Filter the records for lines holding the string "Blanks".

*** Opening MATERIAL SUPPLIED ***

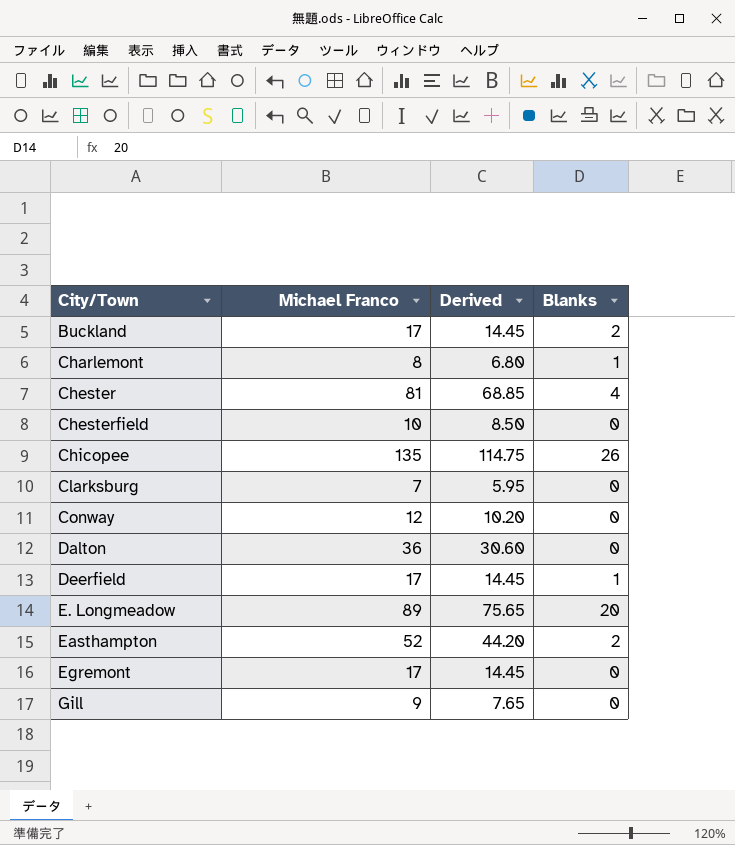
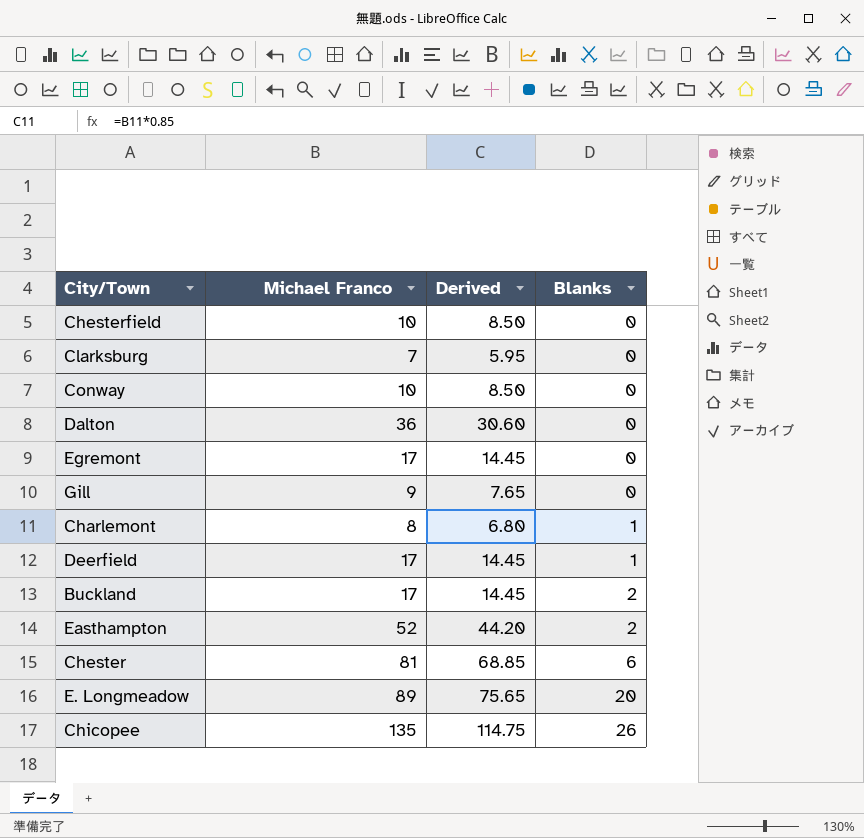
row order: City/Town ascending -> Blanks ascending
Conway | Michael Franco: 12 -> 10
Conway | Derived: 10.20 -> 8.50
Chester | Blanks: 4 -> 6

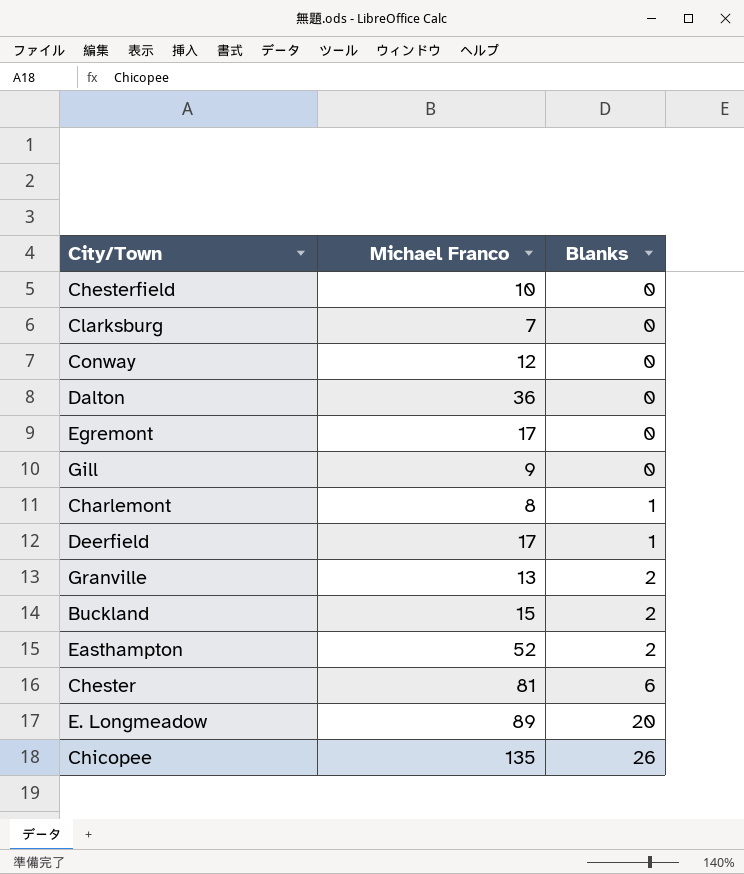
column Derived | formula: [Michael Franco] * 0.85 -> none
Conway | Michael Franco: 10 -> 12
row Granville: none -> 13 | 2
Buckland | Michael Franco: 17 -> 15

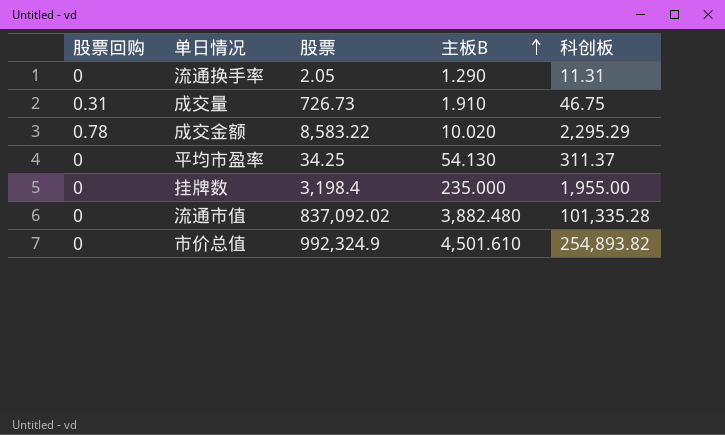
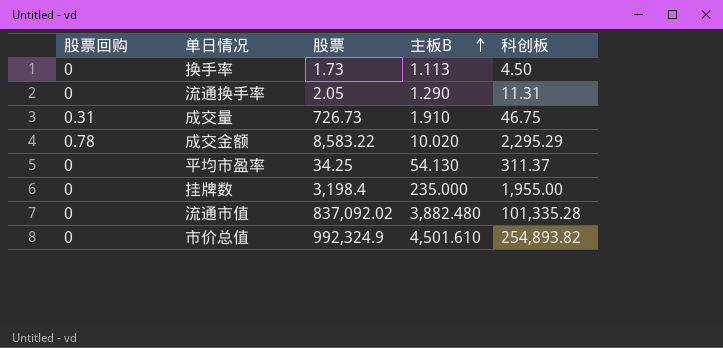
row 换手率: none -> 0 | 1.73 | 1.113 | 4.50

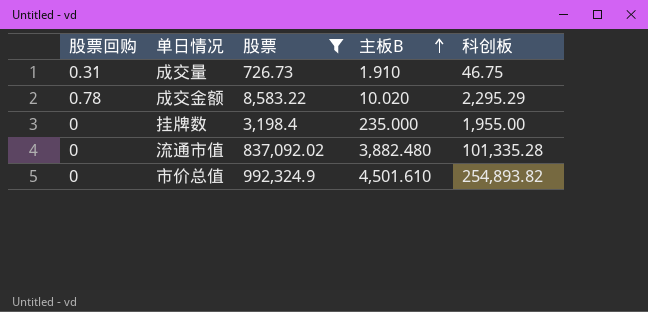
filter: none -> 股票 >= 726.73

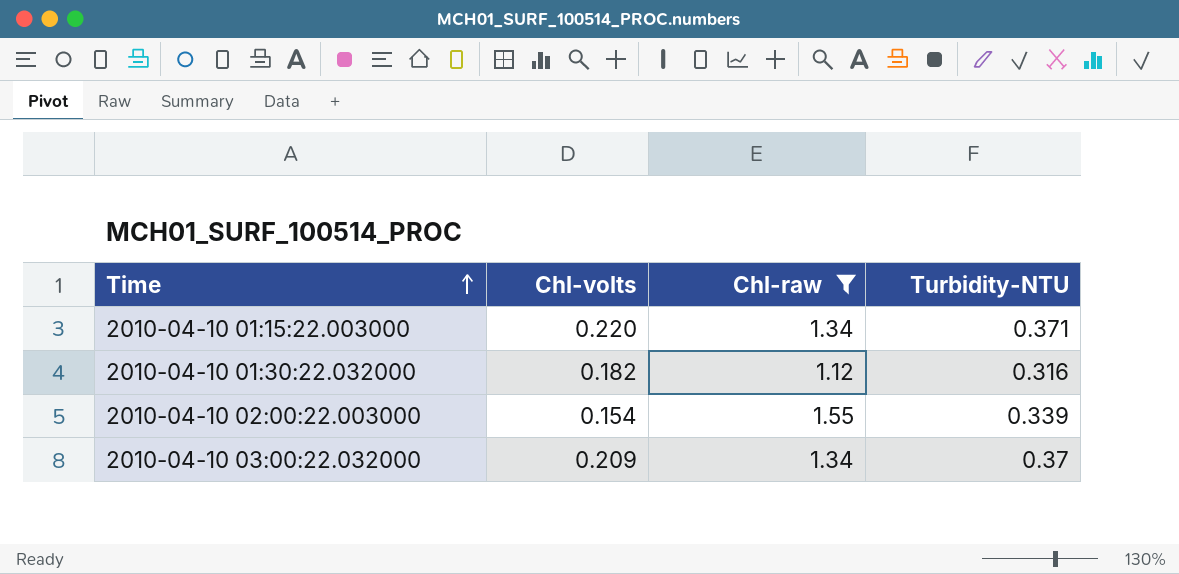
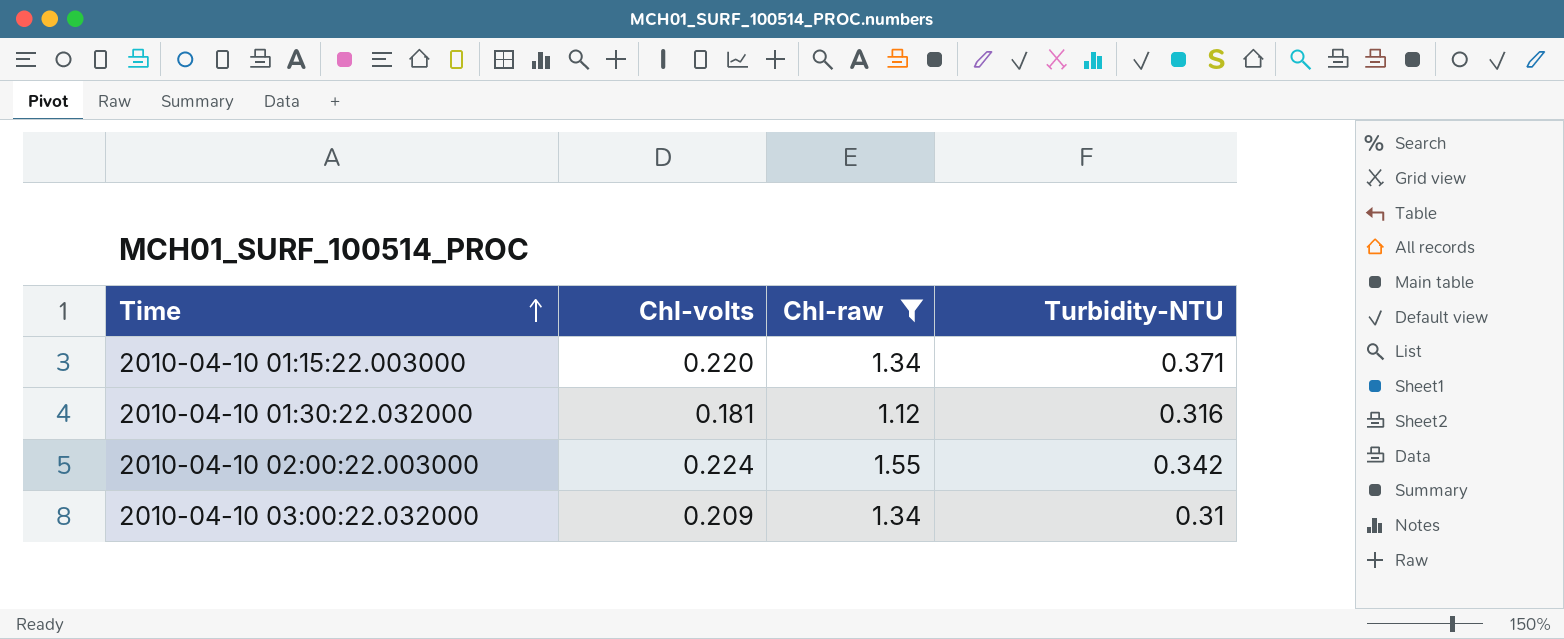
2010-04-10 01:30:22.032000 | Chl-volts: 0.182 -> 0.181
2010-04-10 02:00:22.003000 | Chl-volts: 0.154 -> 0.224
2010-04-10 02:00:22.003000 | Turbidity-NTU: 0.339 -> 0.342
2010-04-10 03:00:22.032000 | Turbidity-NTU: 0.37 -> 0.31

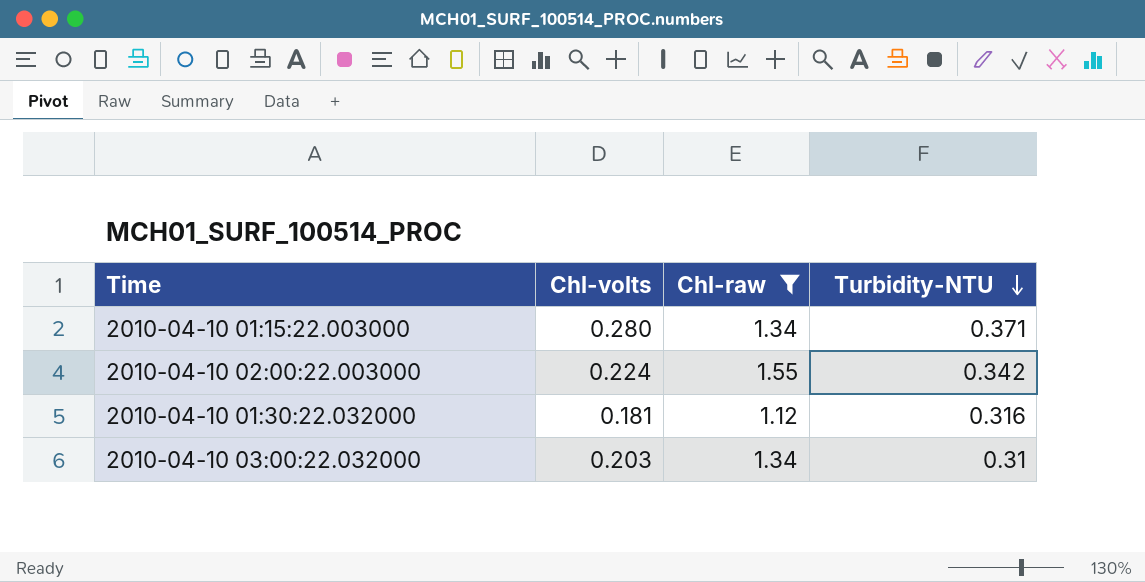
row order: Time ascending -> Turbidity-NTU descending
2010-04-10 01:15:22.003000 | Chl-volts: 0.220 -> 0.280
2010-04-10 03:00:22.032000 | Chl-volts: 0.209 -> 0.203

*** Closing MATERIAL SUPPLIED ***

▸ PROBLEM SOLUTION
row order: City/Town ascending -> Blanks ascending
Chester | Blanks: 4 -> 6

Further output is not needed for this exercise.